**AVAILABLE RECORDS:**
* * *

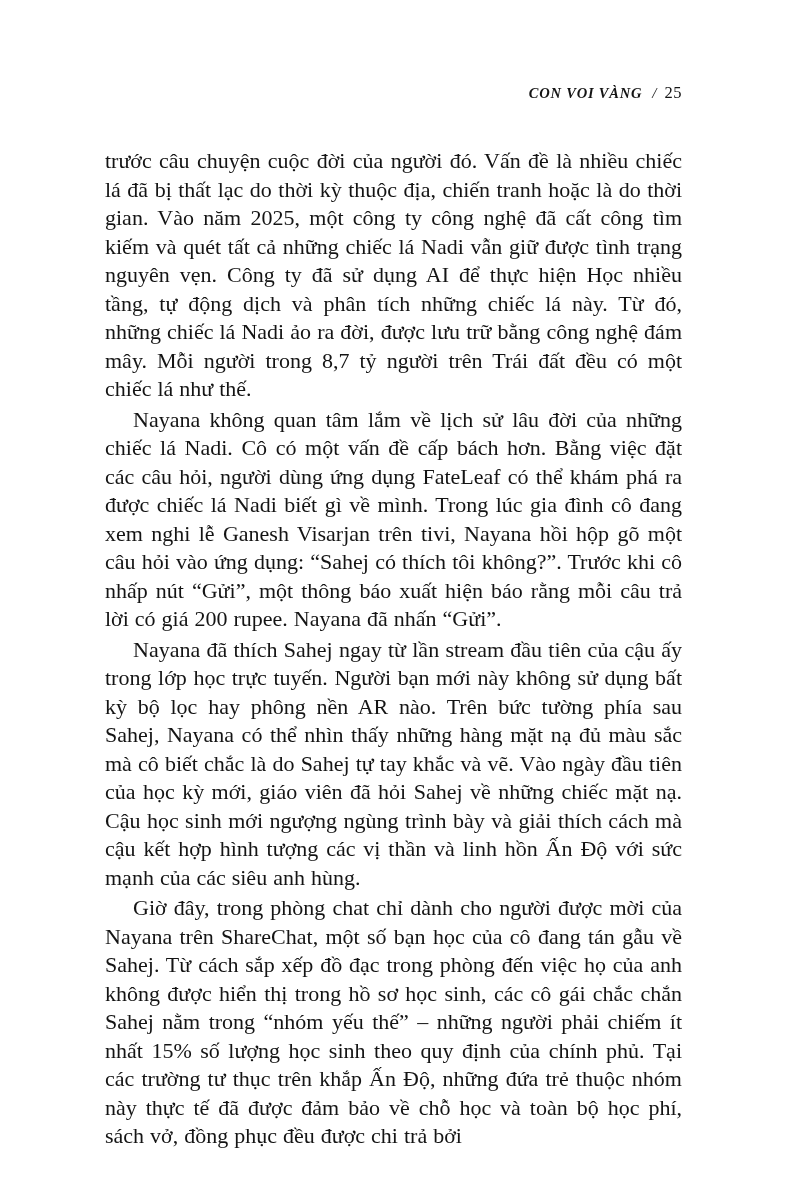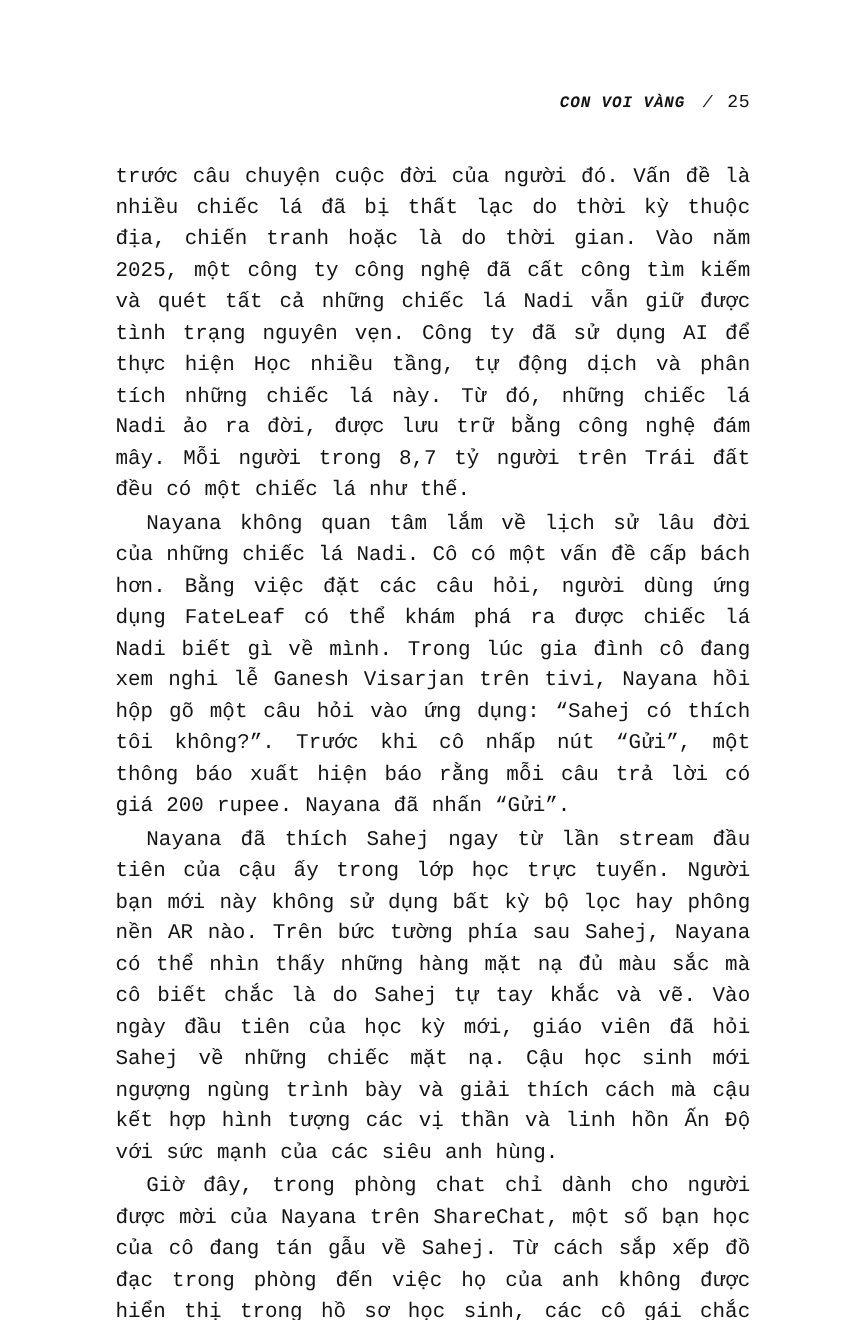--- a/index.html
+++ b/index.html
@@ -13,21 +13,20 @@
     overflow: hidden;
     font-family: "Liberation Serif", "DejaVu Serif", serif;
     color: #141414;
   }
   .page {
     box-sizing: border-box;
     width: 787px;
     height: 1200px;
     padding: 83px 105px 0 105px;
     background: #ffffff;
-    font-family: Liberation Mono, monospace;
   }
   .running-header {
     text-align: right;
     margin: 0 0 44px 0;
     white-space: nowrap;
   }
   .running-header .book-title {
     font-style: italic;
     font-weight: bold;
     font-size: 14.5px;
@@ -41,21 +40,21 @@
   .running-header .page-num {
     font-size: 16.5px;
     letter-spacing: 0.5px;
   }
   .body-text {
     width: 577px;
   }
   .para {
     margin: 2px 0 0 0;
     padding: 0;
-    font-size: 19px;
+    font-size: 22px;
     line-height: 28.5px;
     text-align: justify;
     text-indent: 28px;
     word-spacing: 0.5px;
   }
   .para.first {
     margin-top: 0;
     text-indent: 0;
   }
 </style>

* * *

**WHAT IS BEING ASKED:**
Wherever the line holding "background: #ffffff;" falls in the entries above, copy exactly from it through the line holding "margin-top: 0;", inclusive, and add nothing.

**PROBLEM SOLUTION:**
     background: #ffffff;
-    font-family: Liberation Mono, monospace;
   }
   .running-header {
     text-align: right;
     margin: 0 0 44px 0;
     white-space: nowrap;
   }
   .running-header .book-title {
     font-style: italic;
     font-weight: bold;
     font-size: 14.5px;
@@ -41,21 +40,21 @@
   .running-header .page-num {
     font-size: 16.5px;
     letter-spacing: 0.5px;
   }
   .body-text {
     width: 577px;
   }
   .para {
     margin: 2px 0 0 0;
     padding: 0;
-    font-size: 19px;
+    font-size: 22px;
     line-height: 28.5px;
     text-align: justify;
     text-indent: 28px;
     word-spacing: 0.5px;
   }
   .para.first {
     margin-top: 0;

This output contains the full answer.